Second, the Court disagrees with Defendant that because Plaintiff has previously filed over seventy similar lawsuits, Plaintiff's claims of standing are necessarily implausible. It is not uncommon for people to use and attempt to access multiple websites a day-whether looking for information or to buy something. And, it is not implausible that many such websites have issues that make them inaccessible to visually impaired persons. Thus, the fact that Plaintiff has filed many similar lawsuits to this one may, as Plaintiff argues, reflect the systematic issues that visually impaired consumers face on a daily basis and does not compel the conclusion that Plaintiff invented her allegations of standing. “There is nothing inherently wrong with filing duplicative lawsuits against multiple defendants if the harms to be remedied do exist and are indeed identical.” Matzura v.

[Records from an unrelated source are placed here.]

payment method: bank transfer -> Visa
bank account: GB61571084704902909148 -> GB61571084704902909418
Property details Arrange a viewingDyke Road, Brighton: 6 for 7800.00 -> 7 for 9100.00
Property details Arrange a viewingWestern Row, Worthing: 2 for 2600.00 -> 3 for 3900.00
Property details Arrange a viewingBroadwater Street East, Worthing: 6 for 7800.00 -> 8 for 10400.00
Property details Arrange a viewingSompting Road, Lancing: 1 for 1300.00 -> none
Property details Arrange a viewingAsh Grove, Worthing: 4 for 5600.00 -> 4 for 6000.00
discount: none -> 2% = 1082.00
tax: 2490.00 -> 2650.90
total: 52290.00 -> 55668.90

Red Lobster Hosp. LLC, 2020 WL 3640075, at *4 (S.D.N.Y. July 6, 2020); see also Delacruz v. Ruby Tuesday, Inc., 2020 WL 5440576, at *3 (S.D.N.Y. Sept. 8, 2020) (same).

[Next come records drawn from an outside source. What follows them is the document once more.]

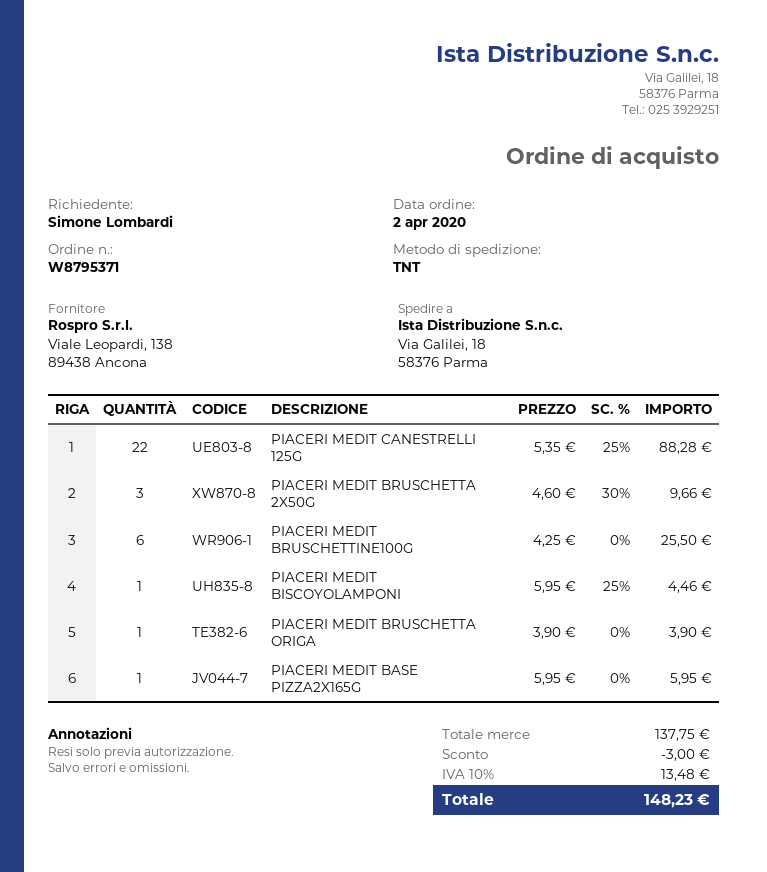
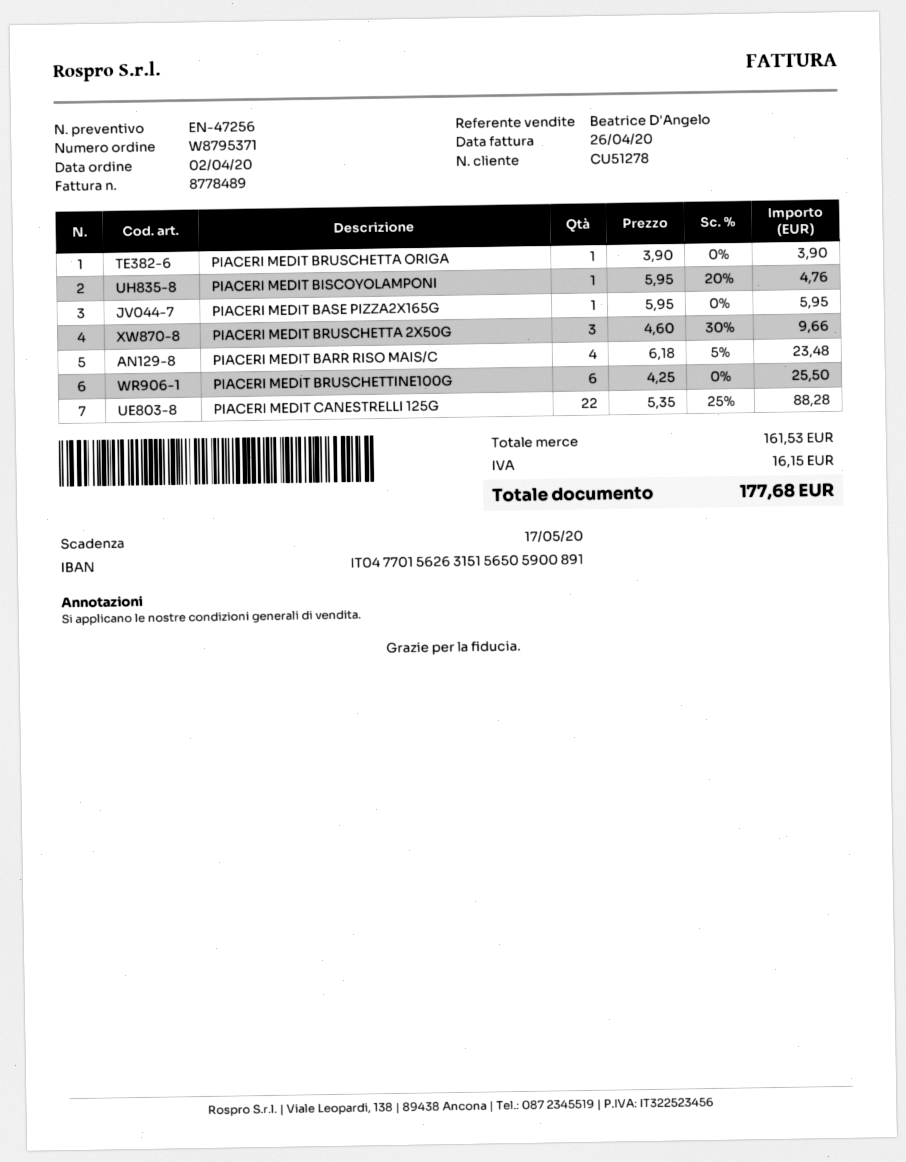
PIACERI MEDIT BISCOYOLAMPONI: 1 x 5.95 - 25% = 4.46 -> 1 x 5.95 - 20% = 4.76
PIACERI MEDIT BARR RISO MAIS/C: none -> 4 x 6.18 - 5% = 23.48
subtotal: 137.75 -> 161.53
discount: 3.00 -> none
tax: 13.48 -> 16.15
total: 148.23 -> 177.68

This conclusion is not contrary to the Second Circuit's decision in Calcano. As discussed, in that case, the court largely based its conclusion that plaintiffs lacked standing on the “conclusory” allegations in the complaints. 36 F.4th at 75. The court also noted that it could not “ignore the broader context of Plaintiffs' transparent cut-and-paste and fill-in-the-blank pleadings” and stated that “[t]he four Plaintiffs before [the court] filed eighty-one of over 200 essentially carbon-copy complaints between October and December 2019.” Id. at 77. The court further stated that such “Mad-Libs-style complaints” “confirm[ed] the implausibility of their claims.” Id. However, the Circuit reached that conclusion not only because the plaintiffs in that case-Marcos Calcano, Yovanny Dominguez, Braulio Thorne, and James Murphy-had filed numerous similar lawsuits, but also because the allegations in plaintiffs' complaints across the five lawsuits were replete with “errors, oddities, and omissions.” Id. The Circuit stated:

Murphy asserts that he would return to a Kohl's that doesn't exist. Dominguez seeks to go back to Banana Republic for its food. Thorne doesn't even allege where he lives, making an assessment of proximity to a Jersey Mike's impossible. Calcano plans to travel from somewhere in the Bronx to Columbus Circle for a shaving supply gift card.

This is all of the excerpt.